In a psychological sense the sea is also the subconscious, that in which monsters lurk but also a source of imagination and creativity when illumined by the Logos. No more sea from this point of view means no more subconscious and that means that the individual, or, at the end of time, the whole human race, has become fully conscious. There are no dark hidden corners in consciousness. Everything has been irradiated by light. The body itself has become light. Occultists talk of the astral plane which is made up of the thoughts, desires, fears, aspirations and so on of humanity but a spiritually ignorant humanity separate from God. It is regarded as a vale of illusion even if it contains beauty. This astral plane is also the sea and for the disciple risen with Christ it ceases to exist, being replaced by that of which it is a manmade distortion which is the quality of love/wisdom.

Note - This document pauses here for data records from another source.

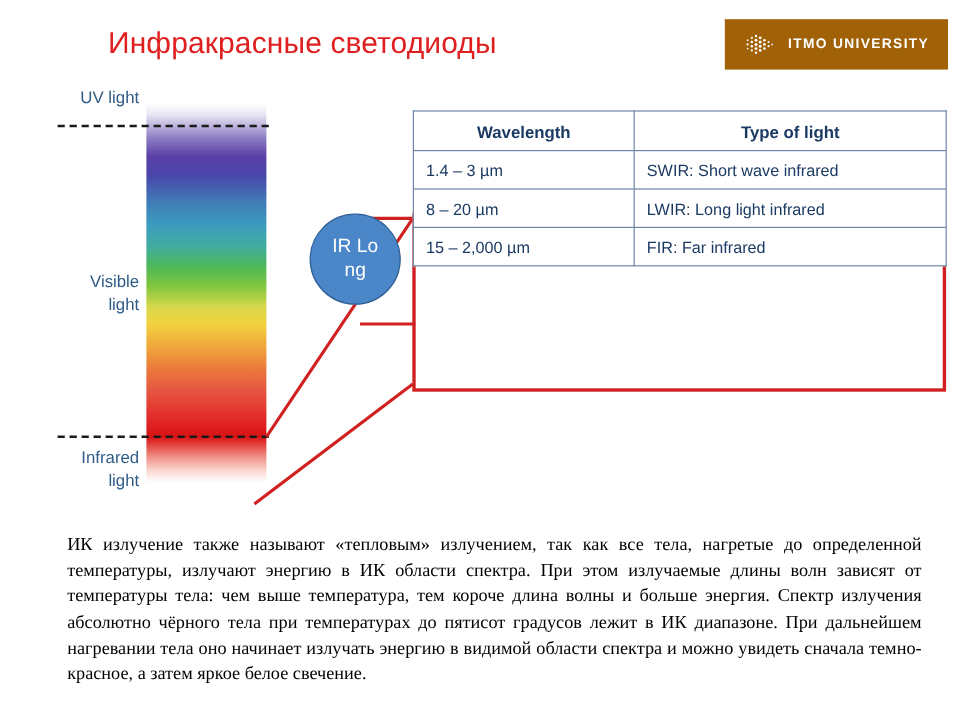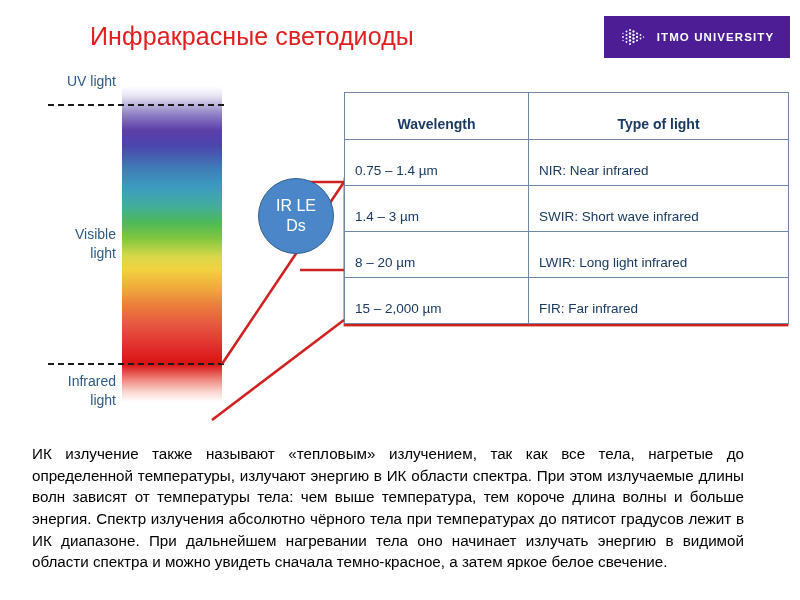--- a/index.html
+++ b/index.html
@@ -36,7 +36,7 @@
     top: 16px;
     width: 186px;
     height: 42px;
-    background: #4c1d95;
+    background: #a16207;
     display: flex;
     align-items: center;
     justify-content: center;

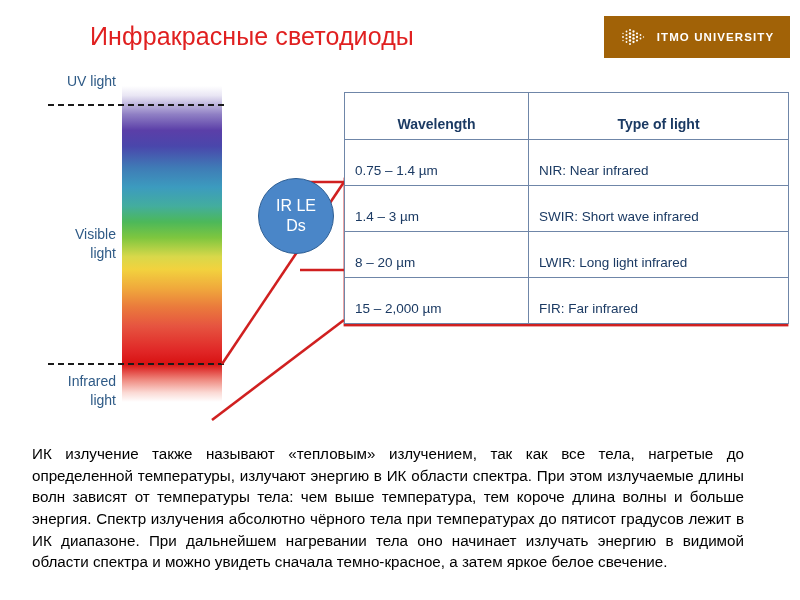--- a/index.html
+++ b/index.html
@@ -157,7 +157,7 @@
   #wavelength-table td {
     border: 1px solid #6f86a8;
     color: #1b3a63;
-    padding: 16px 0 0 10px;
+    padding: 2px 0 0 10px;
     height: 29px;
     vertical-align: middle;
     font-size: 13.5px;

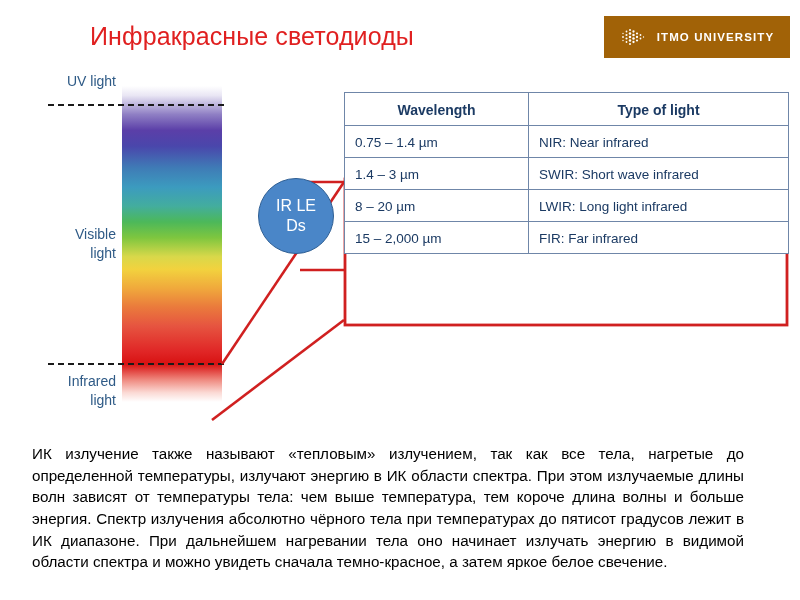--- a/index.html
+++ b/index.html
@@ -264,10 +264,6 @@
   </thead>
   <tbody id="wavelength-tbody">
       <tr>
-        <td>0.75 – 1.4 µm</td>
-        <td>NIR: Near infrared</td>
-      </tr>
-      <tr>
         <td>1.4 – 3 µm</td>
         <td>SWIR: Short wave infrared</td>
       </tr>

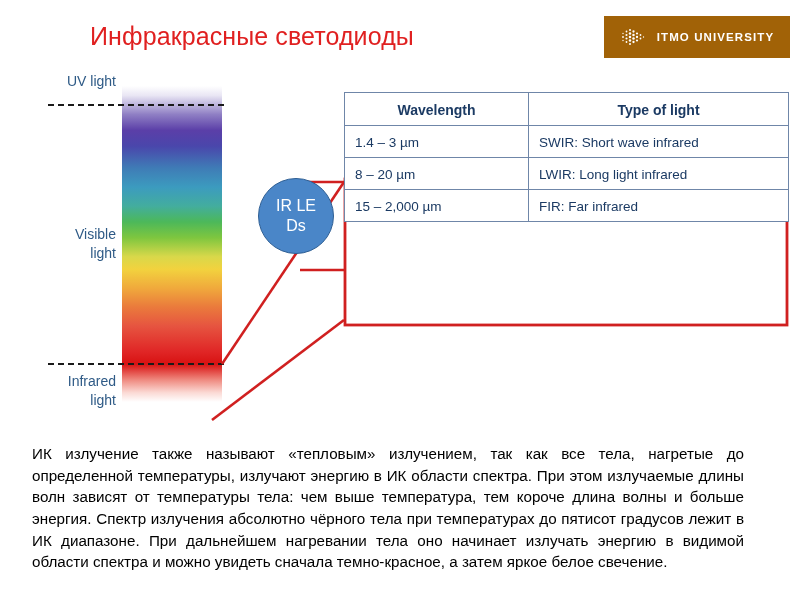--- a/index.html
+++ b/index.html
@@ -249,7 +249,7 @@
   <rect x="345" y="179" width="442" height="146" fill="none" stroke="#d02020" stroke-width="2.8"></rect>
 </svg>
 
-<div id="ir-leds-circle">IR LEDs</div>
+<div id="ir-leds-circle">IR Long</div>
 
 <table id="wavelength-table">
   <colgroup>

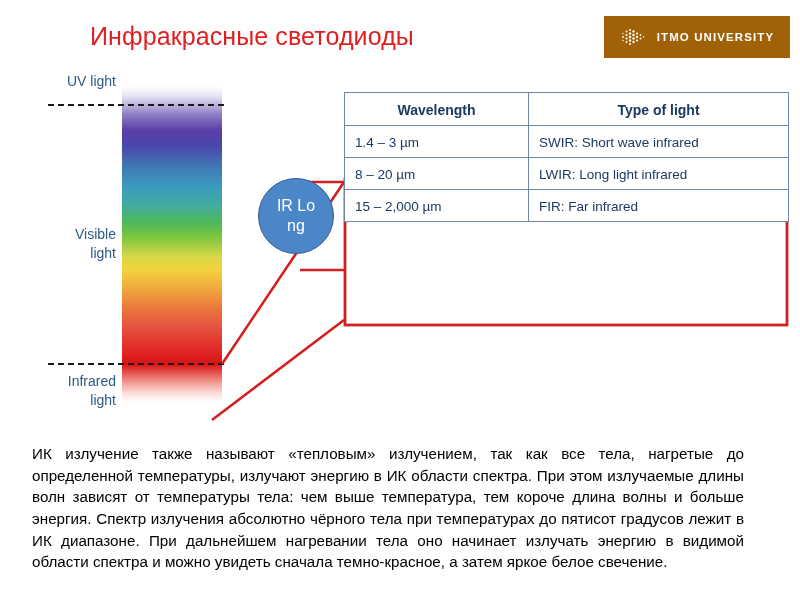--- a/index.html
+++ b/index.html
@@ -177,14 +177,14 @@
   
   #body-paragraph {
     position: absolute;
-    left: 32px;
+    left: 56px;
     top: 428px;
     width: 712px;
     font-size: 15.2px;
     line-height: 1.42;
     color: #000000;
     text-align: justify;
-    font-family: Liberation Sans, sans-serif;
+    font-family: Liberation Serif, serif;
   }
 </style>
 </head>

The sea, then, is the ground of manifested existence, both physically and psychologically. No more sea means that the journey of evolving life is complete, and I would say that the sea of glass points to a similar reality. In the second quote it is mingled with fire which suggests divine love. Watery love implies something rather soft and bland, a generalised state of sentimentalised concern with feelings. But fiery love is intense, creative, genuinely passionate. The sea of glass symbolises emotions controlled, mastered, stilled. The saints stand on it so they can use it but they are not submerged in it, and the fire shows that unstable, changeable human emotions have been transformed into divine love.

Perhaps the whole evolutionary journey is to make water into light. Life must start in the waters which contain the nourishment to make God's thoughts grow. From its depths life emerges onto dry land but then the next stage is to take flight and go through the air up to fire which is the light of God. Could we say that our current refusal to accept the reality of spirit is a refusal to take the next stage of leaving the hard material earth and soar up to the sky, figuratively speaking? Some of want to return to the sea where we will only drown. Some want to stay on the physical earth but God is calling us to mount up to the heavens.

3 comments:

Kristor said...

Tehom; Tiamat; Waters of Chaos; Waters of rebirth; Living Water; Jordan; Baptism; Mikvot. The Sea of Glass was a huge mikveh standing before the portal of the Temple. Priests had to purify themselves before they could perform the liturgy of the Temple by, among other things, washing in a mikveh.

The wickedness must be washed away, must be rendered nil, to make room for in the economy of the spirit for righteousness.

The mikvot must be filled with living water; with, i.e., water that flowed ever fresh from a spring or river (most municipal water supplies these days meet this criterion, albeit distally).

"There is no more sea" then means that in the New Jerusalem, everything is forevermore immaculate, and stands forever in no need of purification.

This does not entail that - there being in it no chaos, no defect of being - there is in the New Jerusalem no longer any creation, no longer any novelty. Chaos - nonbeing, nothingness - is not the only ground of becoming. Orderly actuality is in fact a more fecund ground of novel creation than nothingness.

William Wildblood said...

A symbol can certainly be taken in more than one way so I don't disagree with the points you make but I don't think they invalidate what I have said here either. And yes, in the New Jerusalem creation carries on but it is a new creation, one that has been purged of all sin and decay. And surely the waters are not nothingness? Perhaps they themselves came ex nihil but they are still something not nothing.

Kristor said...

To be sure, the symbolic and literal denotations of the Sea of Glass I have relevated do not conflict with the points you here make. As to the waters, I suppose the right way to parse it is that they are not themselves nothingness – for in that case they would not be so as to be watery, or for that matter to be anything else – but that they are rather symbols of nothingness. The waters don’t refer to any actual thing, in just the way that Aristotle’s Prime Matter does not refer to any actual thing, or even to any form. Even bare potentiality per se is not nothing at all; albeit that, as potential, it is not actual.